When Max Weber suggested in 1917 that the world had been disenchanted, he meant that modernity was best understood by the expansion of “technical means” that controlled “all things through calculation.” The real power of these technical means lay not in the techniques and technologies themselves but in the disposition of those who used them, in their unshakable confidence that there were in principle “no mysterious, incalculable forces” they could not calculate and control. Such a technical rationality had replaced the “magical means” premodern people had used to placate gods and spirits. In Weber’s account, which was both elegiac and supercilious, when the “technical” superseded the “magical,” wonder disappeared from the world. The confident, calculating scientist, the intellectual hero of the modern world, was incapable of “wonder” and inured to “revelation.” Nothing surprised him, and nothing could be revealed to him.
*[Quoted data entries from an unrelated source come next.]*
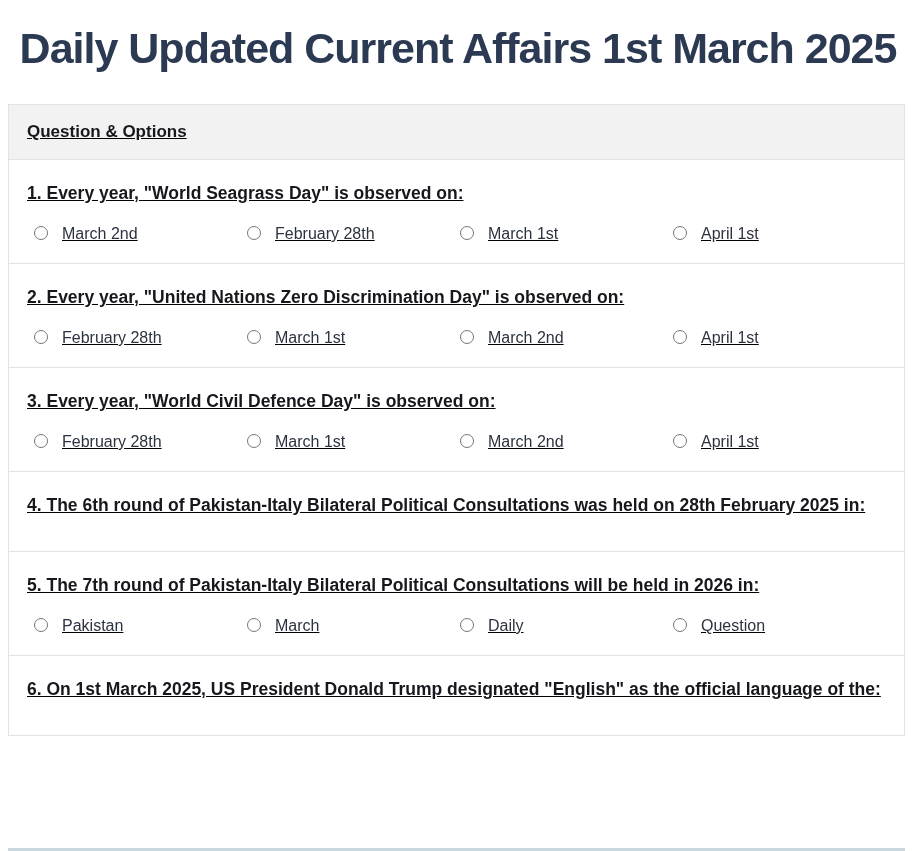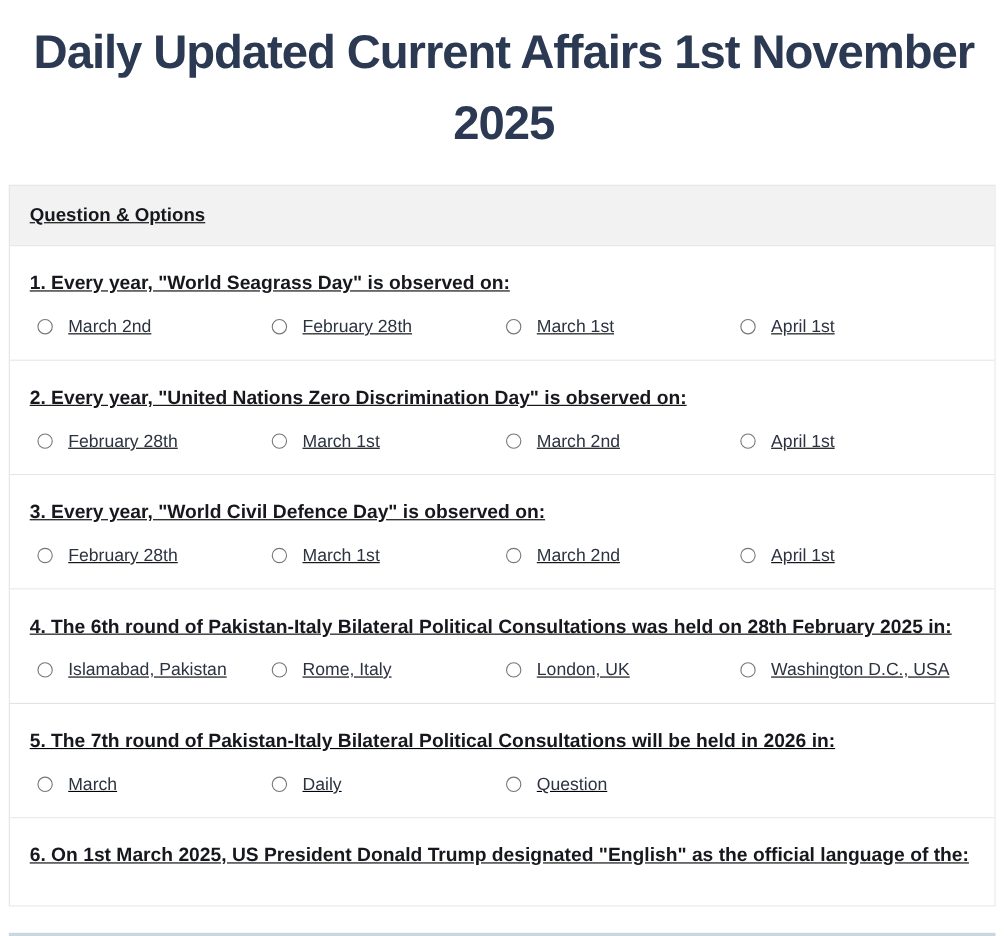--- a/index.html
+++ b/index.html
@@ -95,7 +95,7 @@
 </head>
 <body>
 
-<h1 class="page-title">Daily Updated Current Affairs 1st November 2025</h1>
+<h1 class="page-title">Daily Updated Current Affairs 1st March 2025</h1>
 
 <div class="qa-table">
   <div class="qa-header">

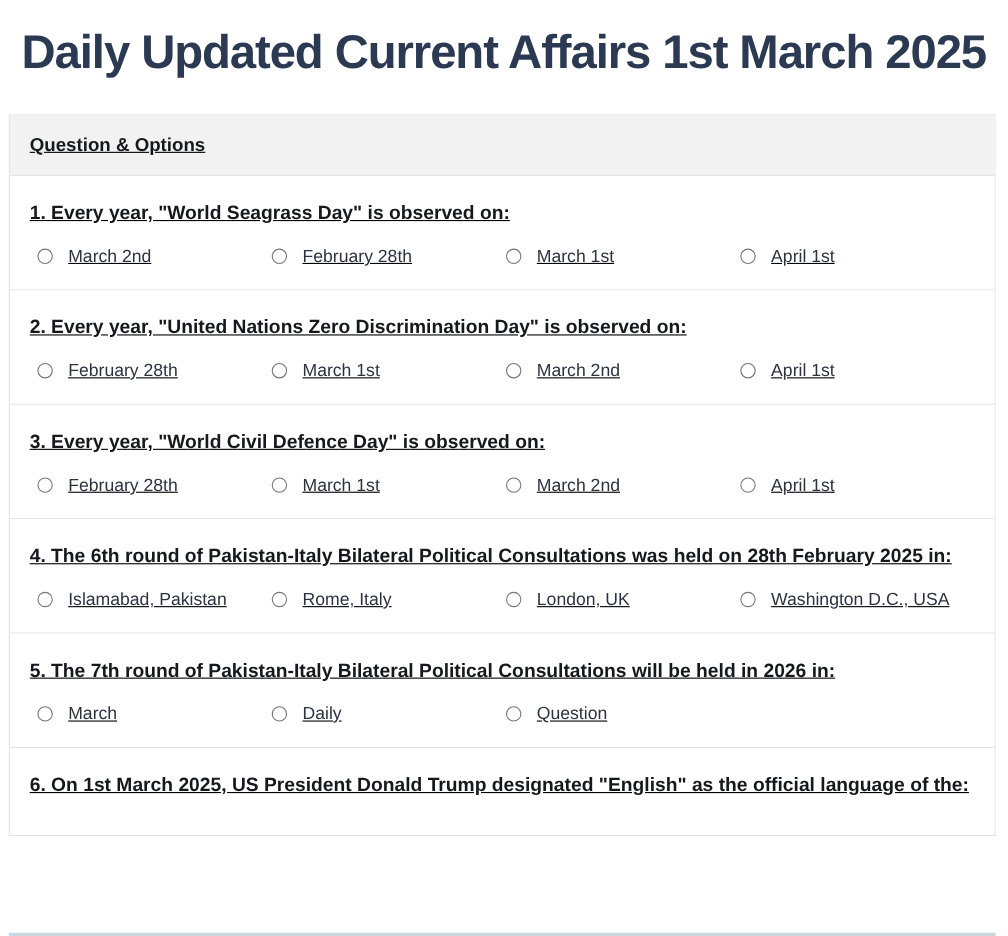--- a/index.html
+++ b/index.html
@@ -179,27 +179,6 @@
 
   <div class="qa-row">
     <div class="q-text">4. The 6th round of Pakistan-Italy Bilateral Political Consultations was held on 28th February 2025 in:</div>
-    <div class="options">
-  <label class="option">
-    <input type="radio" name="q4" style="">
-    <span class="option-label">Islamabad, Pakistan</span>
-  </label>
-
-  <label class="option">
-    <input type="radio" name="q4" style="">
-    <span class="option-label">Rome, Italy</span>
-  </label>
-
-  <label class="option">
-    <input type="radio" name="q4" style="">
-    <span class="option-label">London, UK</span>
-  </label>
-
-  <label class="option">
-    <input type="radio" name="q4" style="">
-    <span class="option-label">Washington D.C., USA</span>
-  </label>
-</div>
   </div>
 
   <div class="qa-row">

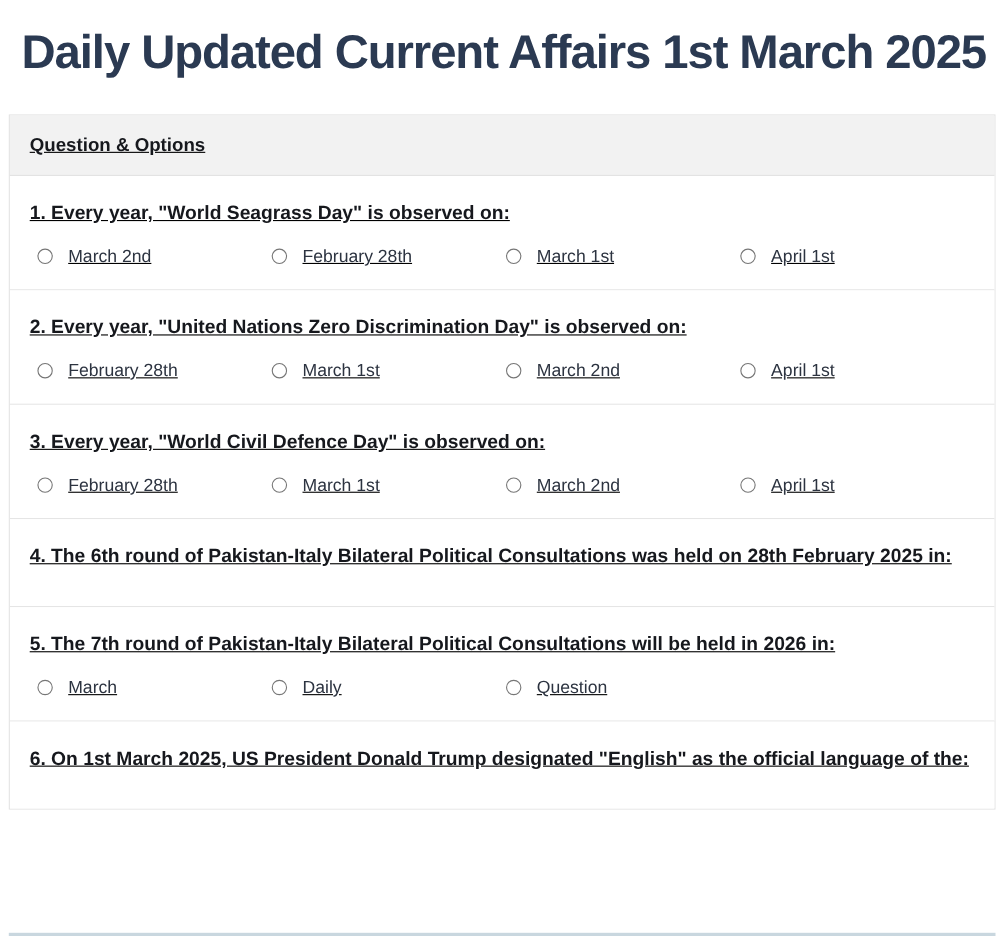--- a/index.html
+++ b/index.html
@@ -184,6 +184,10 @@
   <div class="qa-row">
     <div class="q-text">5. The 7th round of Pakistan-Italy Bilateral Political Consultations will be held in 2026 in:</div>
     <div class="options">
+  <label class="option">
+    <input type="radio" name="q5" style="">
+    <span class="option-label">Pakistan</span>
+  </label>
 
   <label class="option">
     <input type="radio" name="q5" style="">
Having conquered everything else, the calculating machines of modernity are now coming for our books. Or at least that’s what anxious writers in the New Yorker, the Los Angeles Review of Books, and the New Republic have suggested as they warn of the cultural collapse being ushered in by the digital humanities. These critics rarely discuss what most scholars do with their digital tools––marking, annotating, visualizing, and collecting texts as our literary archive gradually moves from print to digital form. They focus, instead, on the grandiose pronouncements of Franco Moretti, a professor of literature at Stanford University and founder of Stanford’s Literary Lab. “The trouble with close reading,” Moretti claims, “is that it necessarily depends on an extremely small canon.… At bottom, it’s a theological exercise––very solemn treatment of very few texts taken very seriously.” In place of “close” reading, Moretti proposes a “distant” reading, in which gradually emergent and long-term patterns in literary history are studied through the application of computational and quantitative methods to the analysis of massive numbers of texts. To critics of the digital humanities, Moretti has come to represent all humanities scholars who use a range of computational and quantitative methods to model plot structures in novels, analyze literary periods, map metaphors, track lexical changes, and, yes, read texts.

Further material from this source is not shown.